Research Seminar - Christian Tanner

Self-assembly of colloidal nanocrystals (NCs) into superlattices (SLs), long-range ordered arrays, represents an appealing strategy toward the bottom-up design of hierarchically organized functional and multifunctional materials. SLs are typically formed using NCs with organic surface ligands whose insulating nature make it difficult to couple the electronic states of individual NCs within a SL, precluding the formation of collective states that resemble bands of conventional solids and limiting the related emergent technologies. My collaborators have recently developed a novel method to self-assemble strongly coupled metallic NC SLs from electrostatically stabilized colloidal NCs in electrolytic environments. While we can characterize the initial and final states of the assembly, little is known about the kinetic and dynamic processes that govern the transition from the colloid to SL states for this system and in general. In this talk, I will share how we probe the self-assembly of strongly coupled NC SLs in electrolytic environments in situ using small angle X-ray scattering (SAXS). The kinetics of SL coarsening, strain relaxation, and lattice contraction as a function of solvent ionic strength indicate quench-dependent self-assembly mechanisms. Deeper quenches lead to larger, more contracted, and more highly strained SLs with grain-merging limited coarsening due to deeper interaction potentials and the constraints of growing SLs form a finite bath of colloidal NCs. Dynamics of individual SL annealing events are obtained via X-ray photon correlation spectroscopy (XPCS) and reveal timescales of collective NC motion within SL grains. These results help us map out a generalized thermodynamic phase diagram for NCs with short-ranged interactions, which in addition to the kinetic and dynamic information helps inform on the most efficient routes toward the self-assembly of large, defect free SLs as well as new classes of strongly coupled semiconducting NC SLs.

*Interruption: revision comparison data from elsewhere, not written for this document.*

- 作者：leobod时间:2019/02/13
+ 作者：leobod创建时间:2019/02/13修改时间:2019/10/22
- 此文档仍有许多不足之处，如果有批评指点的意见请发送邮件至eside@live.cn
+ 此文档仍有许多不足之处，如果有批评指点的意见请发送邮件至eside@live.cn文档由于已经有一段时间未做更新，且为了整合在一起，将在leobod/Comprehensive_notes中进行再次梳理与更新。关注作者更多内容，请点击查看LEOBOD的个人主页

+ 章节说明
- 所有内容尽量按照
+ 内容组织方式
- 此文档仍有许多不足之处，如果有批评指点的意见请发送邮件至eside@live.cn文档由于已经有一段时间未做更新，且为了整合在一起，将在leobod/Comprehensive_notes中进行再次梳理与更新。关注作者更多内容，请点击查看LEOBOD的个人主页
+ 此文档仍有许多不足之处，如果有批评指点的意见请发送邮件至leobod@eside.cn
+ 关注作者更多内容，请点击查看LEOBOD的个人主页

Christian’s work in the Ginsberg group focuses on investigating the self-assembly of nanocrystals (NCs) into long-range, ordered arrays or superlattices (SLs). SLs are usually formed from NCs with insulating, organic surface ligands, which prevent the development of extended electronic states (bands) and limit energy carrier transport. Christian uses a variety of in situ X-ray scattering techniques to study the self-assembly of strongly coupled NC SLs that form in complex, electrolytic environments. Currently he is working with the Limmer group to map the thermodynamic, kinetic, and dynamic processes that govern self-assembly of metallic NC SLs, with the goal to inform new protocols for forming novel classes of strongly coupled semiconducting NC SLs.